Des savoir-être qui laissent à désirer…

Quatre autres recruteurs relatent également des expériences malheureuses en matière de recrutement de « jeunes ». Ces échecs sont reliés à des comportements jugés inacceptables sur le marché du travail : des retards injustifiés et répétés, des absences injustifiées et répétées, un manque de respect envers la hiérarchie, etc. Une fois recrutés, les jeunes incriminés ont présenté des comportements qui ont amené leurs recruteurs, devenus leurs employeurs ou managers, à prendre des mesures radicales : non titularisation, mise au placard, licenciement, etc.

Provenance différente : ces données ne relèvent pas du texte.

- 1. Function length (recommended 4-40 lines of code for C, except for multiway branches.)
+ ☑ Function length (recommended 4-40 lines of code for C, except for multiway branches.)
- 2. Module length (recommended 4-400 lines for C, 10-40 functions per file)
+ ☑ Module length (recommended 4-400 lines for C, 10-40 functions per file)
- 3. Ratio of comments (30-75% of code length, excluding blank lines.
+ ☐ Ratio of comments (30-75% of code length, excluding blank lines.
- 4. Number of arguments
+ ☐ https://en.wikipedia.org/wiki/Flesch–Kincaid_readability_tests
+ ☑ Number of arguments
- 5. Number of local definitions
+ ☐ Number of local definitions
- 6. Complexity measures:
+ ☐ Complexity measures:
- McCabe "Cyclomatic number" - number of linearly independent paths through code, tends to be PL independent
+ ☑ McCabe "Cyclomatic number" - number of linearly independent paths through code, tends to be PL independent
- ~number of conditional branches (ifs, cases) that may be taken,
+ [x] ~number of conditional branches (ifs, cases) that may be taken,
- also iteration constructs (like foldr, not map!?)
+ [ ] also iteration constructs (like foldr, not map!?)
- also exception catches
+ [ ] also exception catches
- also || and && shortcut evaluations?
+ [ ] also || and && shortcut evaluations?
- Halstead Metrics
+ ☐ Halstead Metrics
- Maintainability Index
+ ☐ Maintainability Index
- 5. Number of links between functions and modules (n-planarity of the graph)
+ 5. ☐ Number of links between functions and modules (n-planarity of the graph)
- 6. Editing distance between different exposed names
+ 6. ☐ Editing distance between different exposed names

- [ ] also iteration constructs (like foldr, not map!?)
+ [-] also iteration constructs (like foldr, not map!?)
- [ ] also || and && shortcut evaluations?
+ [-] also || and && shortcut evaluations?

« Une autre personne, elle n’a pas intégré non plus nos valeurs, je pense, de façon plus large.

– C’est-à-dire “elle n’a pas intégré nos valeurs” ? [...]

– La personne n’avait pas un comportement adéquat, le respect du supérieur hiérarchique, elle ne comprenait pas, justement, la place des uns et des autres, quel devait être son positionnement par rapport à un supérieur. [...]

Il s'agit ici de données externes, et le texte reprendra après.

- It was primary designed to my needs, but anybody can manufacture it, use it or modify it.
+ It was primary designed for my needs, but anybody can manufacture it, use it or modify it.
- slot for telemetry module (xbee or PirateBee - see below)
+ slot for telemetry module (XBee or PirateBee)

– Ça se traduisait par quoi ?

– Ah, par des remarques, par des affirmations du genre : “Je sais faire ton travail, je le ferai… Je sais faire ton travail.” Le tutoyer d’abord ! (Rires) Oui, le tutoiement. Quand on arrive quelque part, je pense qu’on a… Enfin moi, ce n’est pas ma pratique, dans mon éducation, je ne suis pas du tout dans… Après, il était jeune, il y en a qui tutoient facilement. Aussi, c’était peut-être le fait… en lien avec l’âge.

[...] Et puis, ne pas respecter les règles, faire de l’intimidation. Un jour, je le convoque à un entretien, il vient accompagné de deux copains. J’ai dit : “Non, les copains restent dehors.” Je ne connais pas les copains, moi. À jouer, vraiment, enfin, bon. » (Assistante RH, collectivité territoriale d’une commune de

41 000 habitants.)

« J’ai une fille qui avait 23 ans, qui était systématiquement en retard, mais de 15-20 minutes donc forcément vis-à-vis des autres collaborateurs, c’était quand même quelque chose qui posait problème, parce que pourquoi tolérer quelque chose à une collaboratrice et ne pas le tolérer aux autres ? Donc on lui a dit à plusieurs reprises, sauf que sa réponse était : “Je n’arrive pas à me lever le matin, parce que ben je sors et autres. –Mais si tu n’arrives pas à te lever, il ne faut pas travailler, il faut reprendre tes études.” Ça, j’ai eu du mal avec une personne comme ça, c’est une personne qui a démissionné au final d’elle-même, puisqu’on lui a dit : “Tu ne respectes pas tes collègues, donc finalement on va te donner des tâches qui ne sont pas sympas. Tu vas faire des photocopies, tu vas classer et tu vas…” » (Directeur d’une agence de crédits.)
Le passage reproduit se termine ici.